Coder Social home page Coder Social logo

taxi's Introduction

Taxi simulation

This repository contains an agent-based simulation of a taxi-passenger city system.

Current algorithm:

  • Taxis are moving on a square grid.
  • There is a fixed number of taxis in the system. Their velocity is 1/timestep.
  • A fixed number of requests are generated at each timestep. The request origin and destination are generated both according predefined distributions.
  • Currently, three matching algorithms are implemented (nearest, poorest, random_limited, random_unlimited).
  • If a match is made, a taxi begins to move towards the request origin, where it picks up the passenger.
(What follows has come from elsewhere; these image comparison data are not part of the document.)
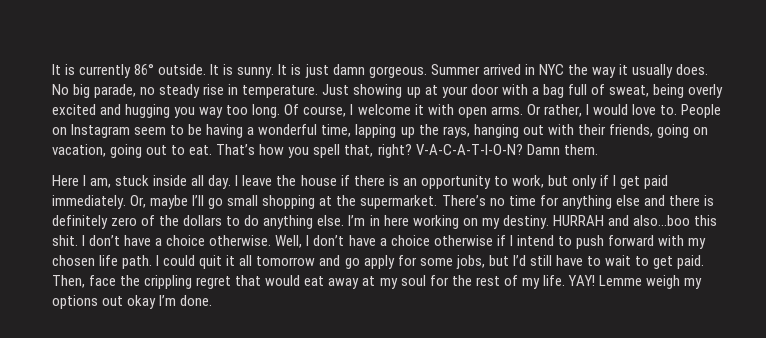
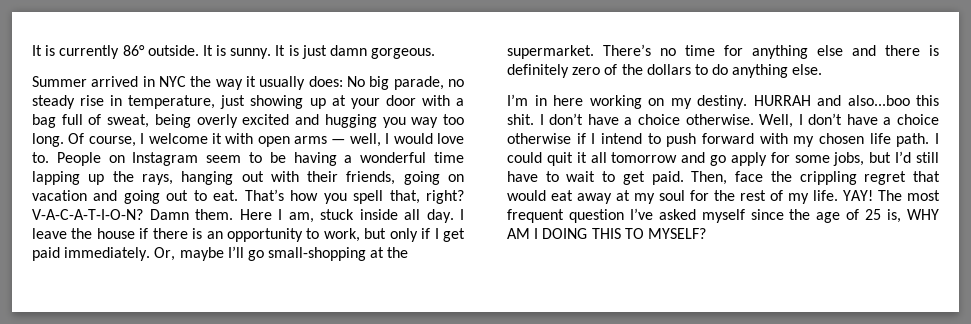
- It is just damn gorgeous. Summer arrived in NYC the way it usually does. No big parade, no steady rise in temperature. Just showing up at your door with a bag full of sweat, being overly excited and hugging you way too long.
+ It is just damn gorgeous.
+ Summer arrived in NYC the way it usually does: No big parade, no steady rise in temperature, just showing up at your door with a bag full of sweat, being overly excited and hugging you way too long.
- Of course, I welcome it with open arms. Or rather, I would love to.
+ Of course, I welcome it with open arms — well, I would love to.
- People on Instagram seem to be having a wonderful time, lapping up the rays, hanging out with their friends, going on vacation, going out to eat.
+ People on Instagram seem to be having a wonderful time lapping up the rays, hanging out with their friends, going on vacation and going out to eat.
- Damn them.
- Here I am, stuck inside all day.
+ Damn them. Here I am, stuck inside all day.
- Or, maybe I’ll go small shopping at the supermarket.
+ Or, maybe I’ll go small-shopping at the supermarket.
- There’s no time for anything else and there is definitely zero of the dollars to do anything else. I’m in here working on my destiny.
+ There’s no time for anything else and there is definitely zero of the dollars to do anything else.
+ I’m in here working on my destiny.
- Lemme weigh my options out okay I’m done.
+ The most frequent question I’ve asked myself since the age of 25 is, WHY AM I DOING THIS TO MYSELF?

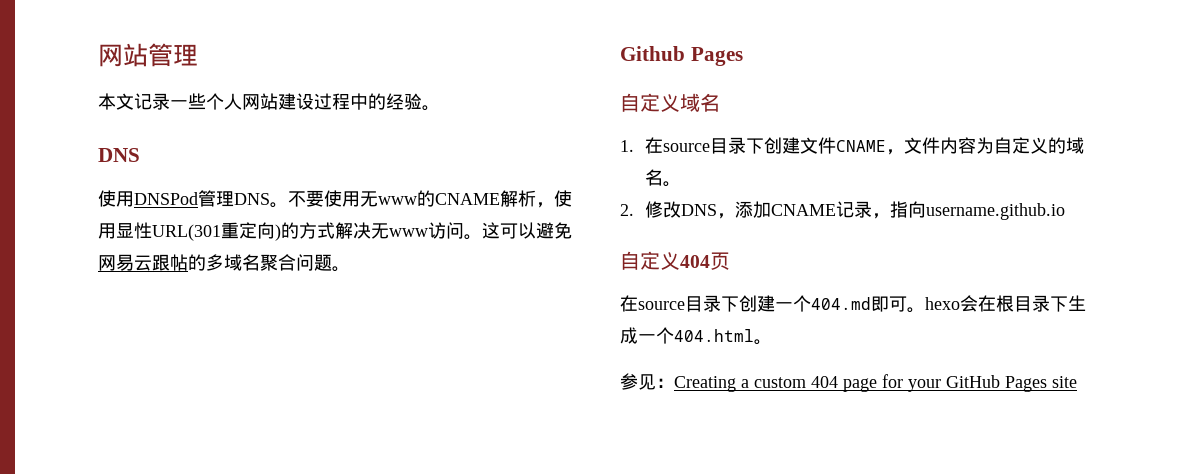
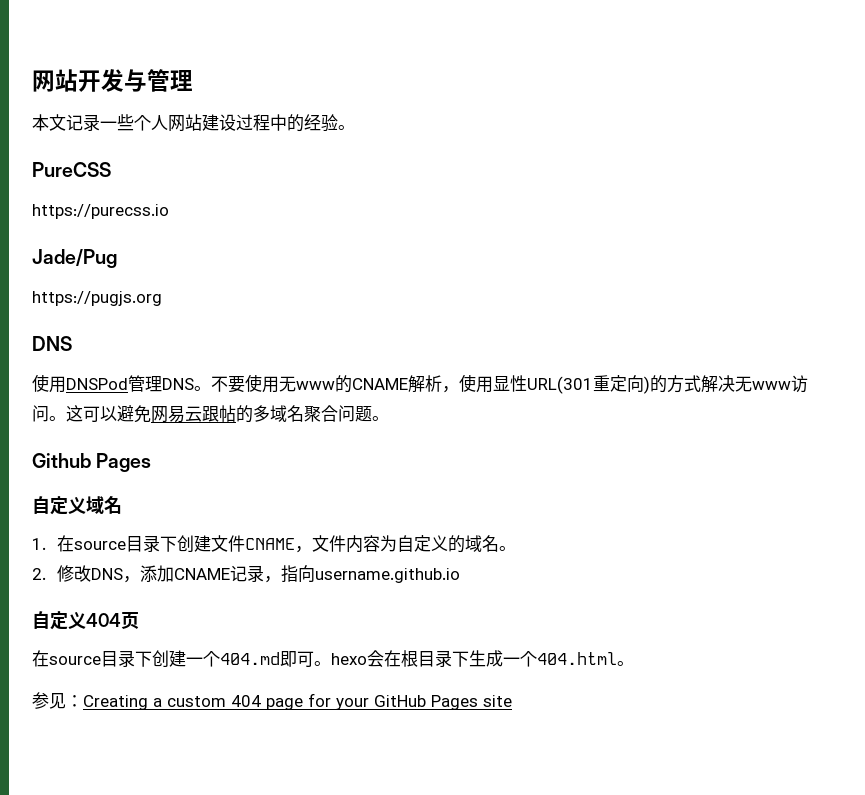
- 网站管理
+ 网站开发与管理
+ PureCSS
+ https://purecss.io
+ Jade/Pug
+ https://pugjs.org

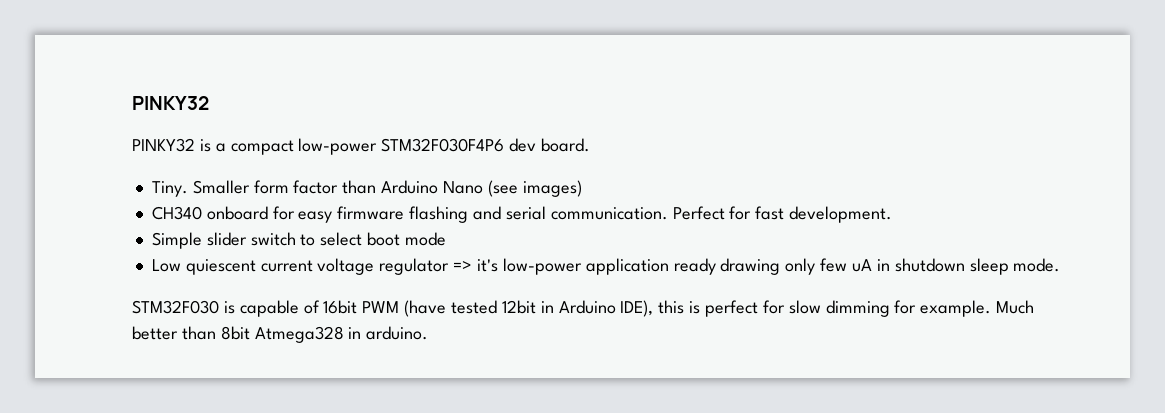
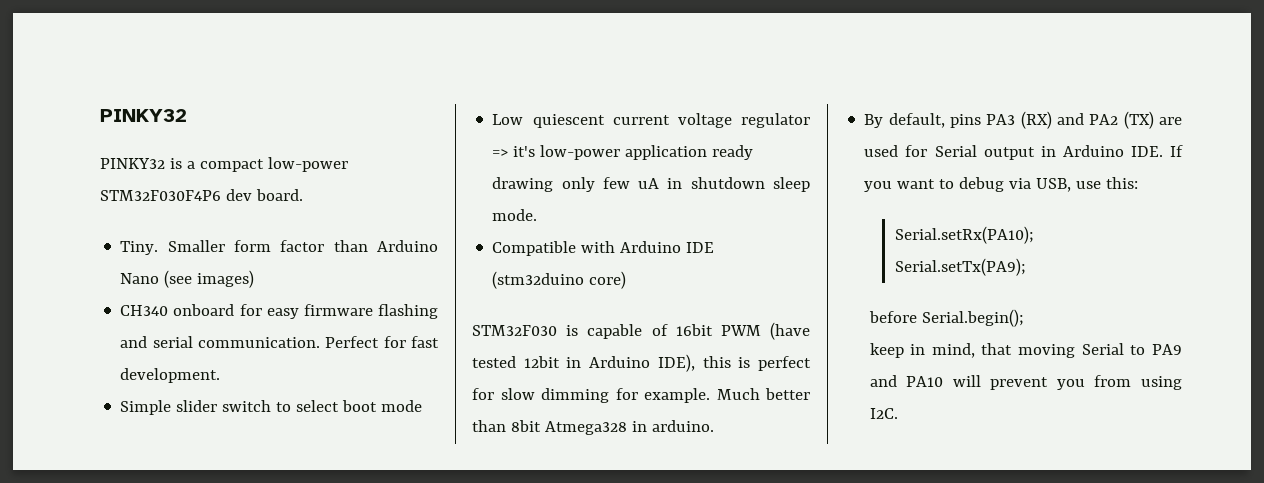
+ Compatible with Arduino IDE (stm32duino core)
+ By default, pins PA3 (RX) and PA2 (TX) are used for Serial output in Arduino IDE. If you want to debug via USB, use this:
+ Serial.setRx(PA10);
+ Serial.setTx(PA9);
+ before Serial.begin();
+ keep in mind, that moving Serial to PA9 and PA10 will prevent you from using I2C.

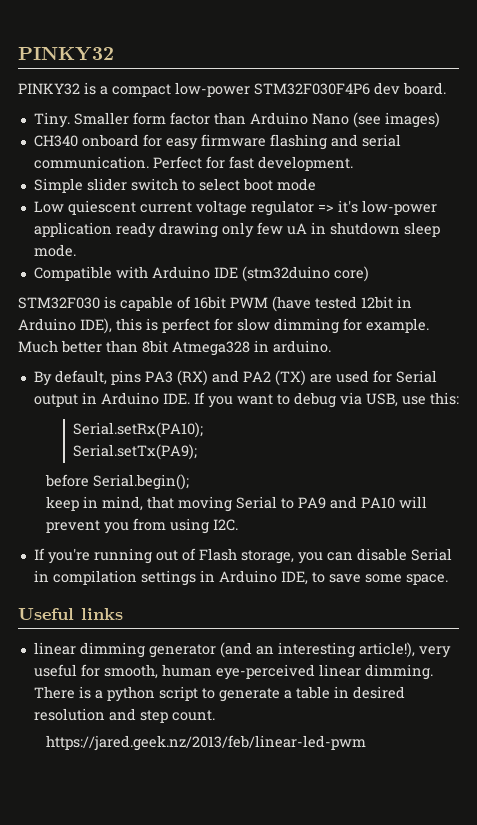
+ If you're running out of Flash storage, you can disable Serial in compilation settings in Arduino IDE, to save some space.
+ Useful links
+ linear dimming generator (and an interesting article!), very useful for smooth, human eye-perceived linear dimming. There is a python script to generate a table in desired resolution and step count.
+ https://jared.geek.nz/2013/feb/linear-led-pwm

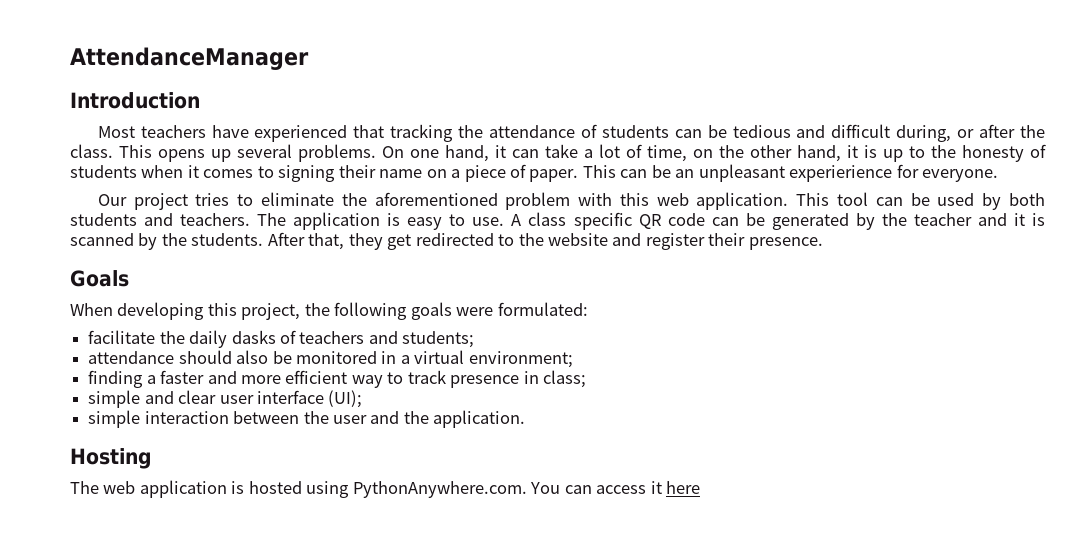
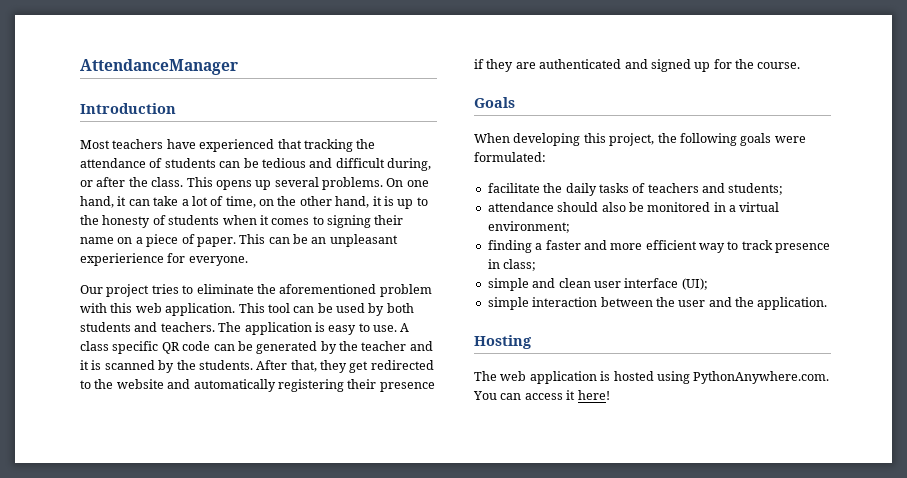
- After that, they get redirected to the website and register their presence.
+ After that, they get redirected to the website and automatically registering their presence if they are authenticated and signed up for the course.
- facilitate the daily dasks of teachers and students;
+ facilitate the daily tasks of teachers and students;
- simple and clear user interface (UI);
+ simple and clean user interface (UI);
- The web application is hosted using PythonAnywhere.com. You can access it here
+ The web application is hosted using PythonAnywhere.com. You can access it here!

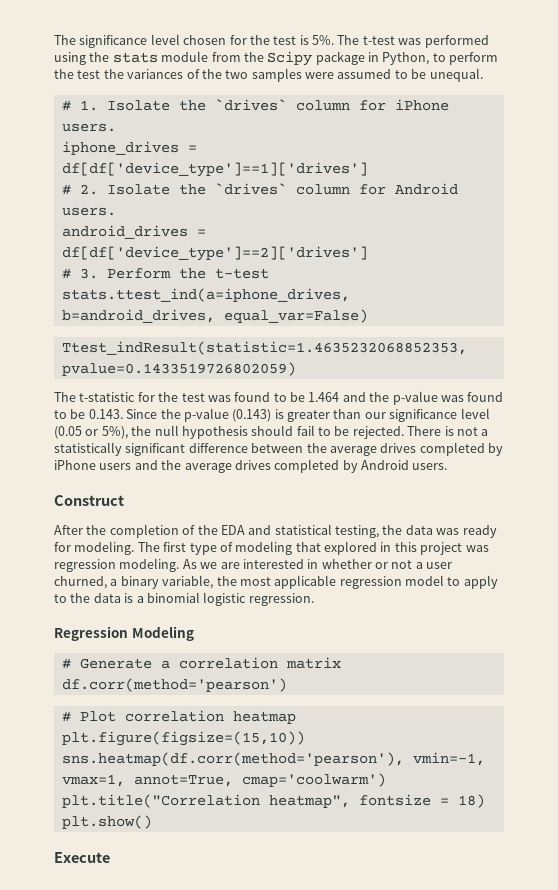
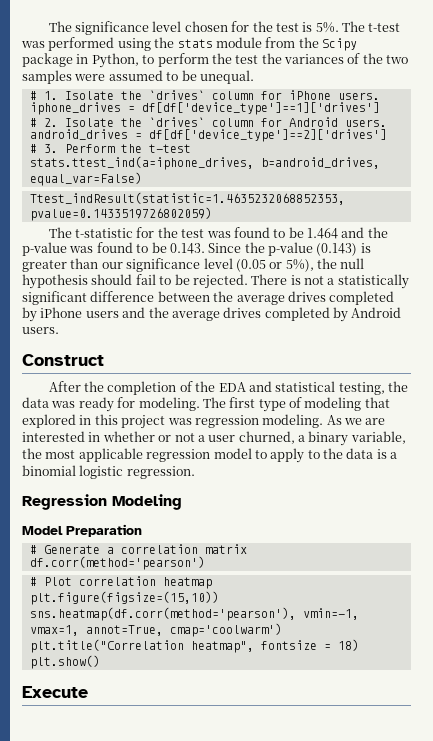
+ Model Preparation

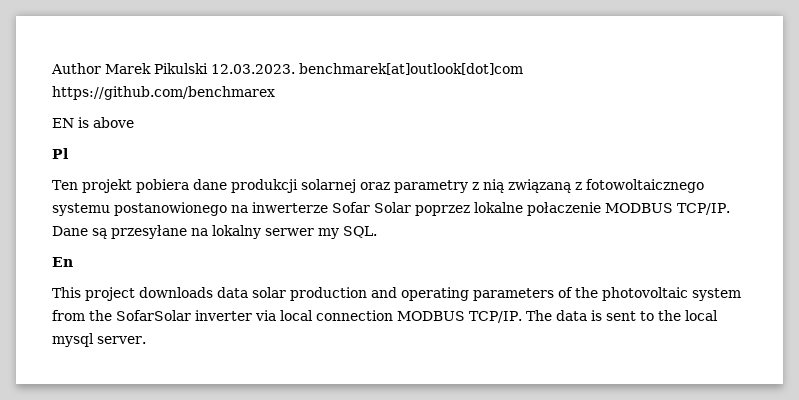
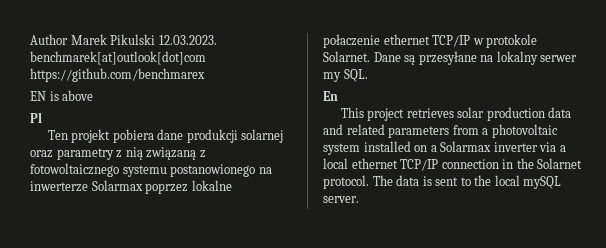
- Ten projekt pobiera dane produkcji solarnej oraz parametry z nią związaną z fotowoltaicznego systemu postanowionego na inwerterze Sofar Solar poprzez lokalne połaczenie MODBUS TCP/IP.
+ Ten projekt pobiera dane produkcji solarnej oraz parametry z nią związaną z fotowoltaicznego systemu postanowionego na inwerterze Solarmax poprzez lokalne połaczenie ethernet TCP/IP w protokole Solarnet.
- This project downloads data solar production and operating parameters of the photovoltaic system from the SofarSolar inverter via local connection MODBUS TCP/IP.
+ This project retrieves solar production data and related parameters from a photovoltaic system installed on a Solarmax inverter via a local ethernet TCP/IP connection in the Solarnet protocol.
- The data is sent to the local mysql server.
+ The data is sent to the local mySQL server.

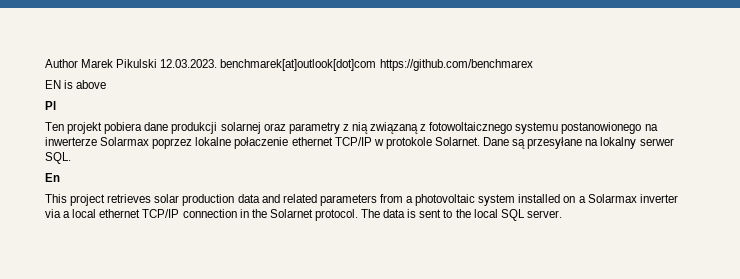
- Dane są przesyłane na lokalny serwer my SQL.
+ Dane są przesyłane na lokalny serwer SQL.
- The data is sent to the local mySQL server.
+ The data is sent to the local SQL server.

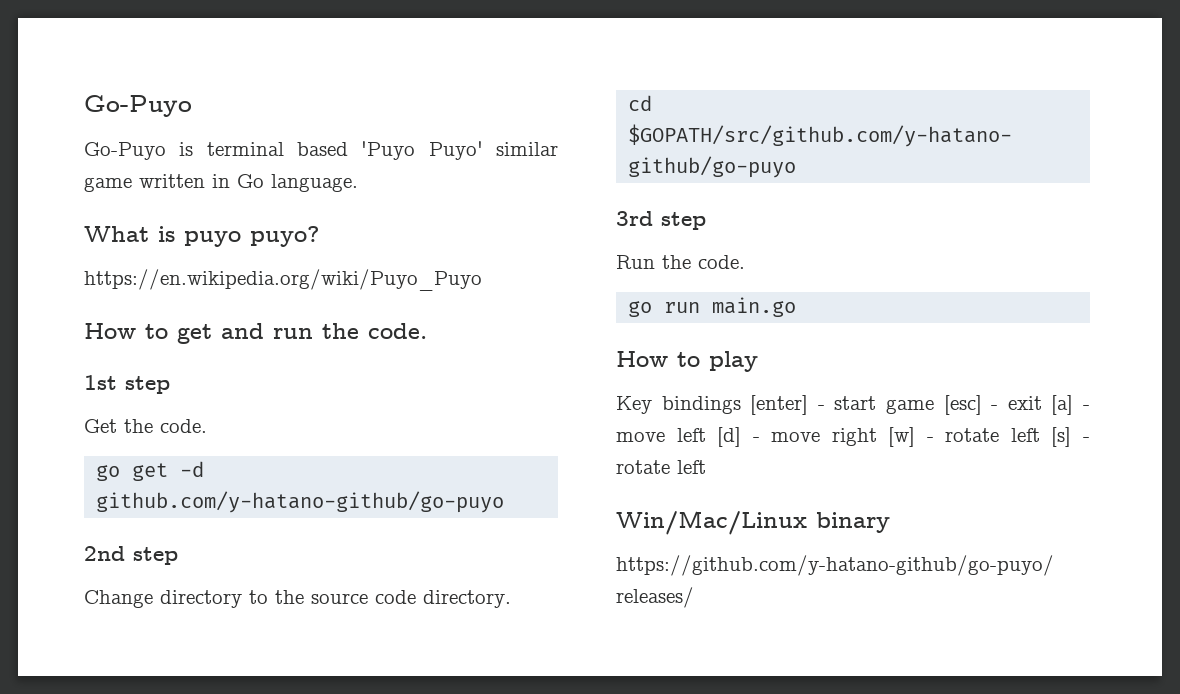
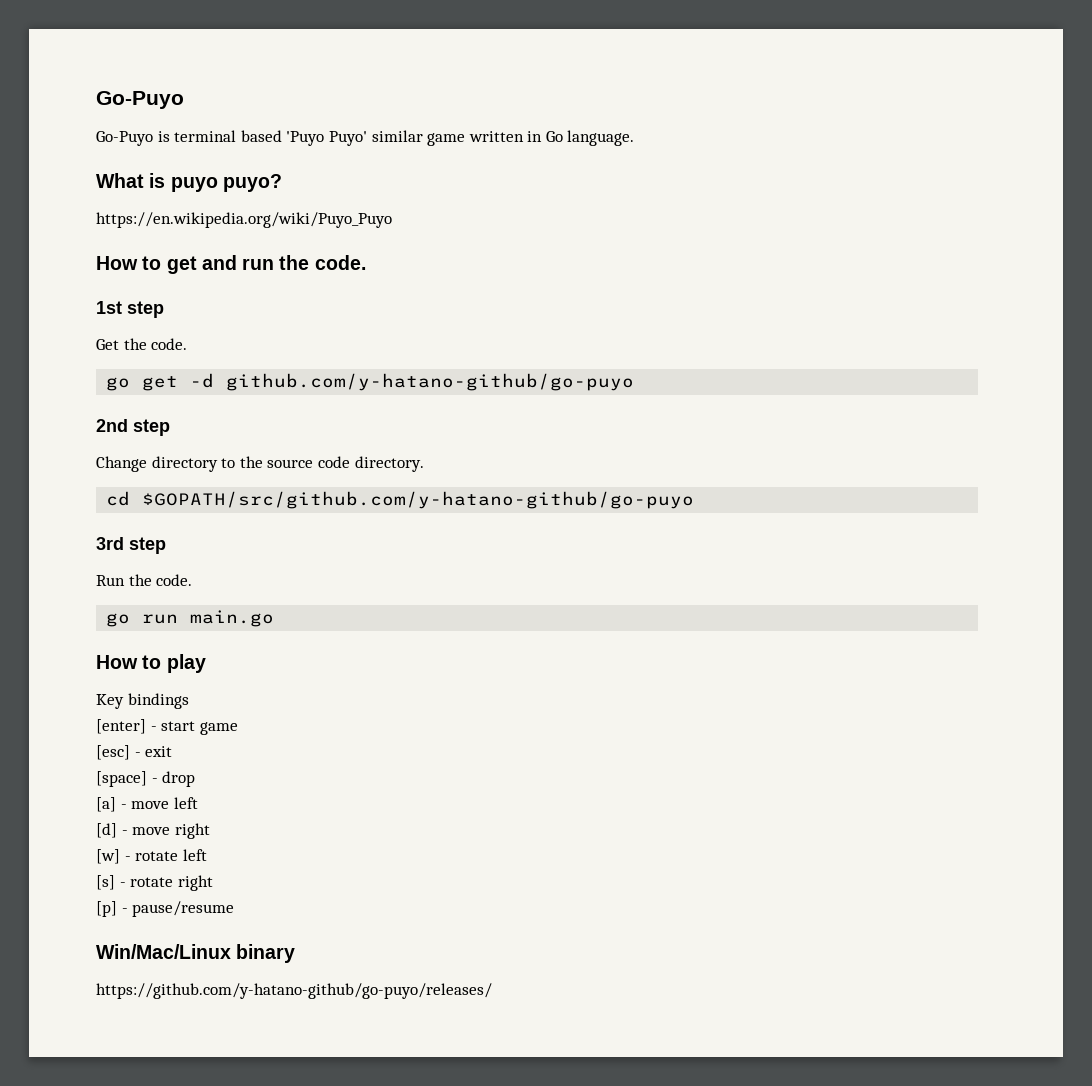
- Key bindings [enter] - start game [esc] - exit [a] - move left [d] - move right [w] - rotate left [s] - rotate left
+ Key bindings
+ [enter] - start game
+ [esc] - exit
+ [space] - drop
+ [a] - move left
+ [d] - move right
+ [w] - rotate left
+ [s] - rotate right
+ [p] - pause/resume

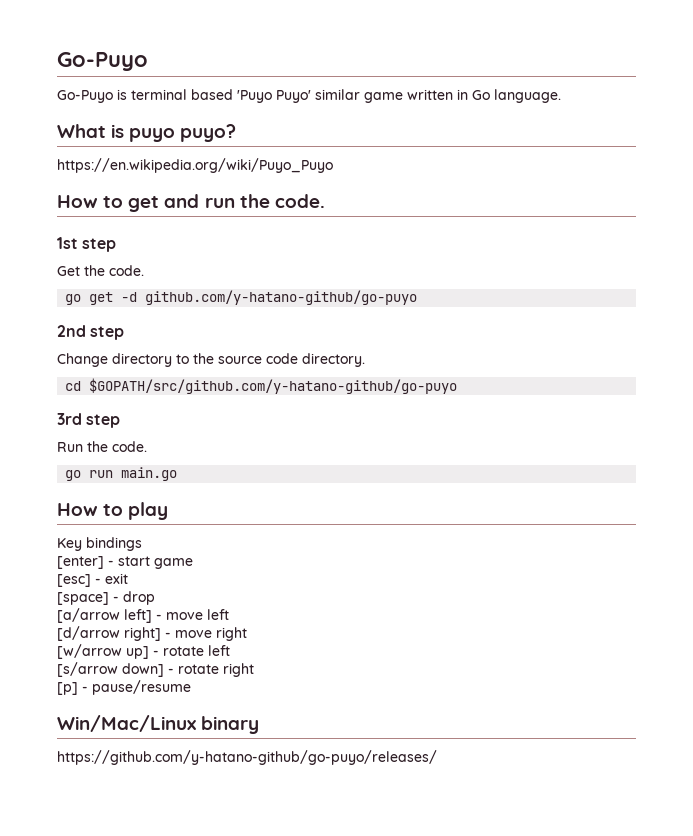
- [a] - move left
+ [a/arrow left] - move left
- [d] - move right
+ [d/arrow right] - move right
- [w] - rotate left
+ [w/arrow up] - rotate left
- [s] - rotate right
+ [s/arrow down] - rotate right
Then the taxi moves towards the destination, where it drops off its passenger. After that, the taxi heads towards the base, but while it is moving back, it will be available again. The request will be marked as fulfilled.
  • After a certain waiting threshold, requests are dropped.

Configuration

The basic parameters for each simulation are stored in the *.conf files of the ./configs folder. These files have a JSON structure. Here is a sample config file with comments on the parameters:

{
  "n": 40, # grid width
  "m": 40, # grid height
  "price_fixed": 450, # price per trip
  "base_conf": [ # where is the taxi base
    20,
    20
  ],
  "price_per_dist": 140, # price per distance unit
  "hard_limit": 10, # max distance to be paired
  "cost_per_unit": 13, # fuel price
  "log": false, # verbose logging for debugging purposes
  "show_map_labels": false,  # taxi and request id labels on map
  "show_pending": false, # pending requests on map
  "show_plot": false, # show interactive map for debugging
  "max_request_waiting_time": 30, # max request waiting time for assignment
  "max_time": 300, # total time to run the simulation
  "batch_size": 100, # batch time after which there is a result dump
  "num_taxis": 100, # number of taxis in the system
  "request_origin_distributions": [ # origin distribution, might be encoded as arbitrary density function to be rotated around the center, see docstring in code
    {
      "location": [ # 2D Gaussian mean
        15,
        15
      ],
      "strength": 5, # relative strength
      "sigma": 5 # 2D Gaussian sigma
    },
    {
      "location": [
        25,
        25
      ],
      "strength": 5,
      "sigma": 5
    }
  ],
  "avg_request_lengths": 12.5, # this is added after having generated requests according to the origin and destination distributions
  "request_rate": 10, # number of requests per time unit
  "matching": "levelling2_random_user_nearest_poorest_taxi_w_waiting_limit", # matching algorithm
  "R": 1, # request-to-taxi ratio
  "d": 200, # taxi density
  "request_destination_distributions": [ # similar to origin distributions
    {
      "location": [
        20,
        20
      ],
      "strength": 5,
      "sigma": 10
    },
    {
      "location": [
        35,
        35
      ],
      "strength": 2,
      "sigma": 2
    }
  ]
}

For a batch run for the same system with different parameter sets, there is always a base config file (e.g. configs/0606_base.conf), from which a series of config files are generated using the generate_configs.py file. Usage:

python generate_configs.py 0711_base.conf generate_mode

Batch run

The file run.py initiates one run from a config file and writes the results of the simulation to gzipped csv and json files. Usage:

python run.py 0525_1_priced

where 0525_1_priced.conf is a file name from the configs directory, and the results will be saved with a similarly beginning filename into the results directory as a csv.gz (for the aggregated metrics) and two json,gz files (one for the per taxi and one for the per results metrics).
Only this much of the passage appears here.